No es una mujer hermosa la madre, tampoco es joven. Es normal. Su piel parece verdosa y sus cabellos foscos.  Su figura no es esbelta, tampoco gruesa. No hay en ella nada destacable, excepto el tono borrado de su rostro empujado por ese cochecito vacío.
Su hijo ya ni siquiera inspecciona su bocadillo, sólo lo sostiene con cierto fastidio. Lo único que parece importarle ahora es su madre, su insistente y silenciosa madre, que esta tarde no habla nada.
Y me cruzo. Mejor dicho nos cruzamos. Acera de idea. Acera de vuelta. Dos críos y su madre en dirección quién sabe dónde se cruzan en mi camino cuando escucho al templario de la orden del babi preguntar, con su bocadillo en la mano, y en perfecto castellano, “Mamá, ¿por qué estás preocupada?”.
Cruzo, cruzamos.
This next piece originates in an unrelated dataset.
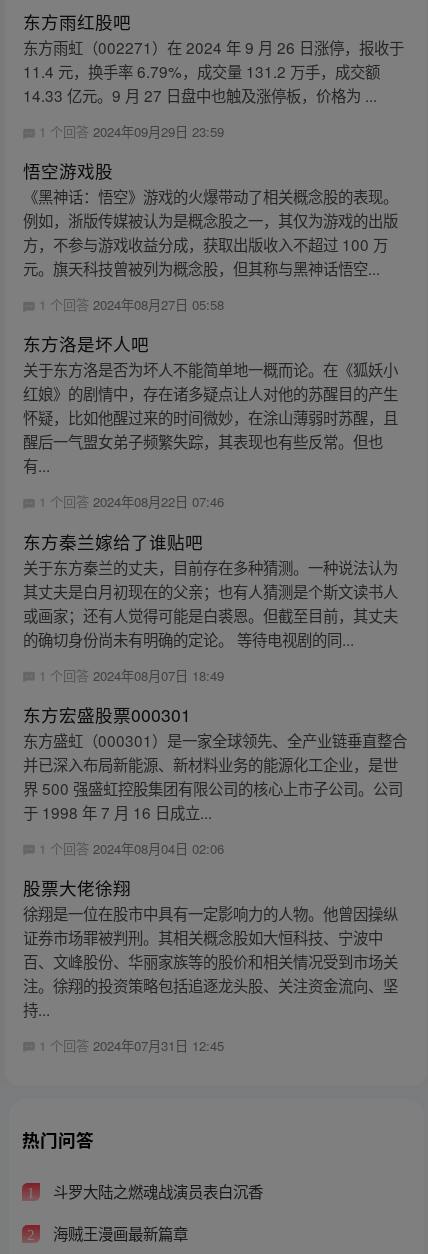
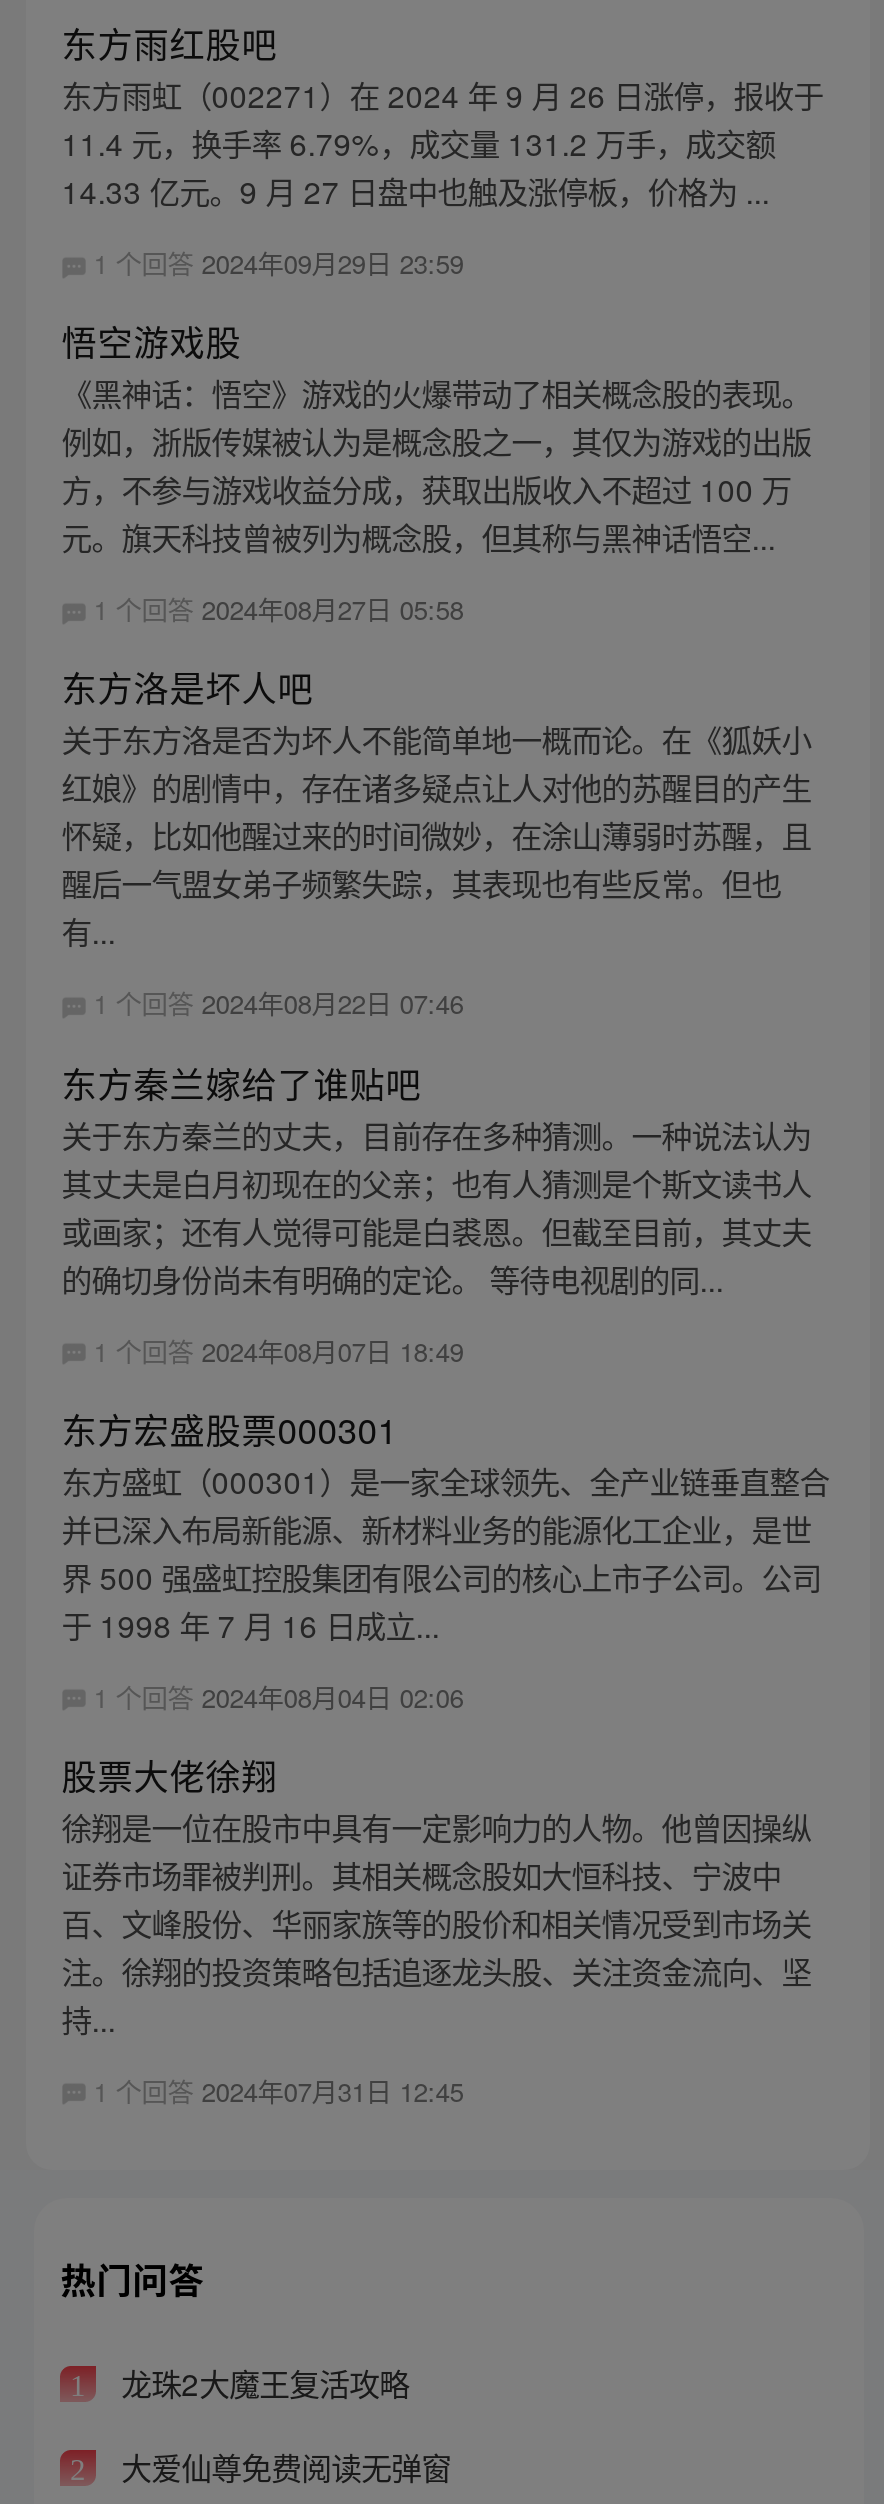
- 斗罗大陆之燃魂战演员表白沉香
+ 龙珠2大魔王复活攻略

- 海贼王漫画最新篇章
+ 大爱仙尊免费阅读无弹窗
Nos cruzamos. No soy yo quien empuja el cochecito y ya lo siento caer cuesta abajo. Miro a la mujer abandonar su limbo, la veo volver, sin respuestas, a la acerca sobre la que camina. Veo a la pequeña morder su pan. Veo al joven templario del babi mantener la mirada al frente. 
Avanzo, los dejo atrás. Espero el verde del semáforo en un paso cebra. Me veo en el reflejo veloz de un autobús y encuentro algo, parecido a una risa o una lágrima, que se me queda pegado a la cara. Y me pregunto, yo también… “Mami, ¿por qué estás preocupada?”.